I've been working with Elixir and Phoenix recently for a SaaS I'm developing, and I got to the stage of needing to deploy a hosted test version. After looking through this Reddit post about deployment strategies, I decided to go with Dokku considering I already have a VPS provided by Hetzner.

It's... not a super intuitive process but this post from shuirong got me most of the way there: Deploying Phoenix with Dokku (Pitfall Guide Included) . Look through these extra notes before you follow that guide, however.

Buildpacks

Procfile

The buildpacks seem to require a Procfile otherwise default tasks would be run, so I added the following:

web: mix phx.server
release: mix ash.migrate

I'm using Ash in my application, otherwise it'd be mix ecto.migrate.

Environment variables

I use nvir which patches the system environment variables, meaning I can provide a .env file and if I'm building the :dev environment for my local machine I can load that file, otherwise it will default to the system's env vars (for test and production, in my case).

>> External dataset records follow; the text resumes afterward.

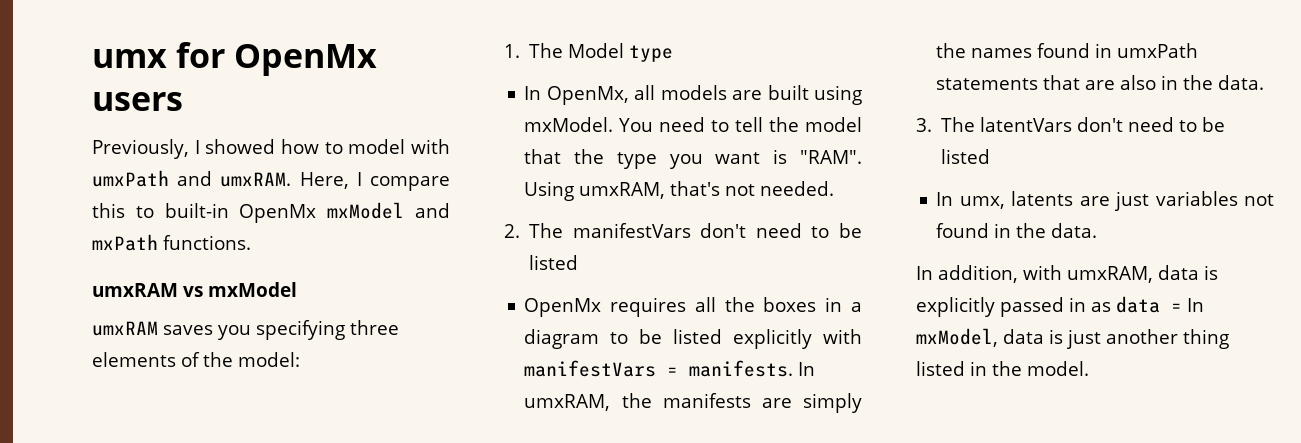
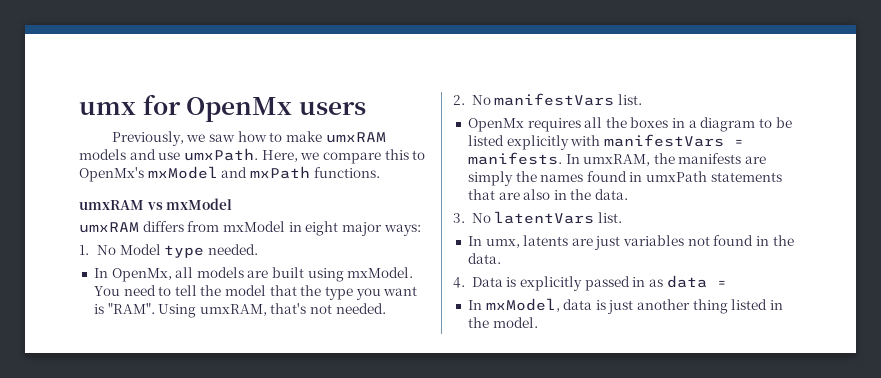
- Previously, I showed how to model with umxPath and umxRAM. Here, I compare this to built-in OpenMx mxModel and mxPath functions.
+ Previously, we saw how to make umxRAM models and use umxPath. Here, we compare this to OpenMx's mxModel and mxPath functions.
- umxRAM saves you specifying three elements of the model:
+ umxRAM differs from mxModel in eight major ways:
- 1. The Model type
+ 1. No Model type needed.
- 2. The manifestVars don't need to be listed
+ 2. No manifestVars list.
- 3. The latentVars don't need to be listed
+ 3. No latentVars list.
- In addition, with umxRAM, data is explicitly passed in as data = In mxModel, data is just another thing listed in the model.
+ 4. Data is explicitly passed in as data =
+ In mxModel, data is just another thing listed in the model.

In Dokku, you will need to set all of your environment variables. An example:

dokku config:set my-app ENV=prod

SSL with Let's Encrypt

Pretty straightforward.

# Install the plugin and enable for your app
sudo dokku plugin:install https://github.com/dokku/dokku-letsencrypt.git
dokku letsencrypt:set --global email [email protected]
dokku letsencrypt:enable my-app

# Automatic cert renewal
dokku letsencrypt:cron-job --add

# Review configuration
dokku letsencrypt:list

Next steps

Adding an app.json with a healthcheck specified would be wise:

remote:  !     No healthchecks found in app.json for web process type
remote:        No web healthchecks found in app.json. Simple container checks will be performed.
remote:        For more efficient zero downtime deployments, add healthchecks to your app.json. See https://dokku.com/docs/deployment/zero-downtime-deploys/ for examples

It's still a bit magic and definitely not as streamlined as deploying a full stack TypeScript application but I was able to get this up and running fairly quickly, that too without a Dockerfile. Build times are not phenomenal though, but there's almost certainly more optimisations I could make.